::: DATASET RECORDS :::
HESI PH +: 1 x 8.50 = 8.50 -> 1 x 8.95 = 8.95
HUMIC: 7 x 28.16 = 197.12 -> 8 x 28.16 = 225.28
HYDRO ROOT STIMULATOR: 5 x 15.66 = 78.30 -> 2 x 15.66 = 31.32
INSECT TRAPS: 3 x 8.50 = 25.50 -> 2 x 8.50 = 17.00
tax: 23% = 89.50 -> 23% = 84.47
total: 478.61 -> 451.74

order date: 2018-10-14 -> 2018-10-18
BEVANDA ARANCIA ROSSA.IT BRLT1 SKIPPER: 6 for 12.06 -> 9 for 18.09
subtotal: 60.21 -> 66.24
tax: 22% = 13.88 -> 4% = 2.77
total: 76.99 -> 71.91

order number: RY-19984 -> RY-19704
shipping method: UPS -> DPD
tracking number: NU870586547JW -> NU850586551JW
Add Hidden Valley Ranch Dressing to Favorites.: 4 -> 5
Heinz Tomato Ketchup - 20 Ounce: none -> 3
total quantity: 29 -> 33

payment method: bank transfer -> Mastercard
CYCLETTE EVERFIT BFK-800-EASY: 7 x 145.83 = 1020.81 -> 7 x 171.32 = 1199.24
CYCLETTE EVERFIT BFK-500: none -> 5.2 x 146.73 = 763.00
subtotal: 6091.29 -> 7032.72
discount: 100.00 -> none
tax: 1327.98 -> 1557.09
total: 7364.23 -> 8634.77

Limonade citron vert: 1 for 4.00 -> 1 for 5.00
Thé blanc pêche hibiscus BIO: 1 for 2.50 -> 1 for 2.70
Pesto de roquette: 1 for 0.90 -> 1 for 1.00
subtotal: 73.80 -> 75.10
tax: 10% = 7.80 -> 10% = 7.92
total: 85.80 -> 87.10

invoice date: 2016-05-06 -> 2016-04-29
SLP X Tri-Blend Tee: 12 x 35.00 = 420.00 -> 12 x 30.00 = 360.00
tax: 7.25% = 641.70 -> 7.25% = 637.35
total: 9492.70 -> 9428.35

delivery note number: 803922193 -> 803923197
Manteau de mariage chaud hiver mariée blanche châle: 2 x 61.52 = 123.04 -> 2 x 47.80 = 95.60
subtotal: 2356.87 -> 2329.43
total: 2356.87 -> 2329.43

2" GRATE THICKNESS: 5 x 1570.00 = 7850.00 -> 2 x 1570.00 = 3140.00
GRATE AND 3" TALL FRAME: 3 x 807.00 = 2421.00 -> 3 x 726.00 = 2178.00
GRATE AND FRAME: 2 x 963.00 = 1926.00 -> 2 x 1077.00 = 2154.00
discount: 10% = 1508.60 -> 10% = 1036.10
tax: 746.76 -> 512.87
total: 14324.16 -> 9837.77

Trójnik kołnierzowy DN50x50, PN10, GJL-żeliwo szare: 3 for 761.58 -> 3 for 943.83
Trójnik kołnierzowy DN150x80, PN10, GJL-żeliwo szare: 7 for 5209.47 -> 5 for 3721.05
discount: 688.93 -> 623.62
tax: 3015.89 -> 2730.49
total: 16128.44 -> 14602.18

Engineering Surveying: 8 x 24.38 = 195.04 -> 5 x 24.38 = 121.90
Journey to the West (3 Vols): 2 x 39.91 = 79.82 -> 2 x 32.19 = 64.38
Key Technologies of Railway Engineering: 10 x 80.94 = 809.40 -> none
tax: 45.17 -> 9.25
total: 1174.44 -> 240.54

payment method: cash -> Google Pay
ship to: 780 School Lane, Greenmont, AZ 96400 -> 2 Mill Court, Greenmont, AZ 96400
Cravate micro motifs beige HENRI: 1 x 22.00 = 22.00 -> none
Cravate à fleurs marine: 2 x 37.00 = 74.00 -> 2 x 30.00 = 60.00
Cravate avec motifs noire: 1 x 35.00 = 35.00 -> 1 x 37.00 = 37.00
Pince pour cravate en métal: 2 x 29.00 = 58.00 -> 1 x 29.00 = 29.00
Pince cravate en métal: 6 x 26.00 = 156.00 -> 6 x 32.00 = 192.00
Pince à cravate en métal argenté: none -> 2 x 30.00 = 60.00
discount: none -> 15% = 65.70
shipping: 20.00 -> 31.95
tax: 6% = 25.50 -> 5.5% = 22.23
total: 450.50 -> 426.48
:::
ASSIGNMENT: Set down the whole listing exactly.

WRITTEN SOLUTION:
HESI PH +: 1 x 8.50 = 8.50 -> 1 x 8.95 = 8.95
HUMIC: 7 x 28.16 = 197.12 -> 8 x 28.16 = 225.28
HYDRO ROOT STIMULATOR: 5 x 15.66 = 78.30 -> 2 x 15.66 = 31.32
INSECT TRAPS: 3 x 8.50 = 25.50 -> 2 x 8.50 = 17.00
tax: 23% = 89.50 -> 23% = 84.47
total: 478.61 -> 451.74

order date: 2018-10-14 -> 2018-10-18
BEVANDA ARANCIA ROSSA.IT BRLT1 SKIPPER: 6 for 12.06 -> 9 for 18.09
subtotal: 60.21 -> 66.24
tax: 22% = 13.88 -> 4% = 2.77
total: 76.99 -> 71.91

order number: RY-19984 -> RY-19704
shipping method: UPS -> DPD
tracking number: NU870586547JW -> NU850586551JW
Add Hidden Valley Ranch Dressing to Favorites.: 4 -> 5
Heinz Tomato Ketchup - 20 Ounce: none -> 3
total quantity: 29 -> 33

payment method: bank transfer -> Mastercard
CYCLETTE EVERFIT BFK-800-EASY: 7 x 145.83 = 1020.81 -> 7 x 171.32 = 1199.24
CYCLETTE EVERFIT BFK-500: none -> 5.2 x 146.73 = 763.00
subtotal: 6091.29 -> 7032.72
discount: 100.00 -> none
tax: 1327.98 -> 1557.09
total: 7364.23 -> 8634.77

Limonade citron vert: 1 for 4.00 -> 1 for 5.00
Thé blanc pêche hibiscus BIO: 1 for 2.50 -> 1 for 2.70
Pesto de roquette: 1 for 0.90 -> 1 for 1.00
subtotal: 73.80 -> 75.10
tax: 10% = 7.80 -> 10% = 7.92
total: 85.80 -> 87.10

invoice date: 2016-05-06 -> 2016-04-29
SLP X Tri-Blend Tee: 12 x 35.00 = 420.00 -> 12 x 30.00 = 360.00
tax: 7.25% = 641.70 -> 7.25% = 637.35
total: 9492.70 -> 9428.35

delivery note number: 803922193 -> 803923197
Manteau de mariage chaud hiver mariée blanche châle: 2 x 61.52 = 123.04 -> 2 x 47.80 = 95.60
subtotal: 2356.87 -> 2329.43
total: 2356.87 -> 2329.43

2" GRATE THICKNESS: 5 x 1570.00 = 7850.00 -> 2 x 1570.00 = 3140.00
GRATE AND 3" TALL FRAME: 3 x 807.00 = 2421.00 -> 3 x 726.00 = 2178.00
GRATE AND FRAME: 2 x 963.00 = 1926.00 -> 2 x 1077.00 = 2154.00
discount: 10% = 1508.60 -> 10% = 1036.10
tax: 746.76 -> 512.87
total: 14324.16 -> 9837.77

Trójnik kołnierzowy DN50x50, PN10, GJL-żeliwo szare: 3 for 761.58 -> 3 for 943.83
Trójnik kołnierzowy DN150x80, PN10, GJL-żeliwo szare: 7 for 5209.47 -> 5 for 3721.05
discount: 688.93 -> 623.62
tax: 3015.89 -> 2730.49
total: 16128.44 -> 14602.18

Engineering Surveying: 8 x 24.38 = 195.04 -> 5 x 24.38 = 121.90
Journey to the West (3 Vols): 2 x 39.91 = 79.82 -> 2 x 32.19 = 64.38
Key Technologies of Railway Engineering: 10 x 80.94 = 809.40 -> none
tax: 45.17 -> 9.25
total: 1174.44 -> 240.54

payment method: cash -> Google Pay
ship to: 780 School Lane, Greenmont, AZ 96400 -> 2 Mill Court, Greenmont, AZ 96400
Cravate micro motifs beige HENRI: 1 x 22.00 = 22.00 -> none
Cravate à fleurs marine: 2 x 37.00 = 74.00 -> 2 x 30.00 = 60.00
Cravate avec motifs noire: 1 x 35.00 = 35.00 -> 1 x 37.00 = 37.00
Pince pour cravate en métal: 2 x 29.00 = 58.00 -> 1 x 29.00 = 29.00
Pince cravate en métal: 6 x 26.00 = 156.00 -> 6 x 32.00 = 192.00
Pince à cravate en métal argenté: none -> 2 x 30.00 = 60.00
discount: none -> 15% = 65.70
shipping: 20.00 -> 31.95
tax: 6% = 25.50 -> 5.5% = 22.23
total: 450.50 -> 426.48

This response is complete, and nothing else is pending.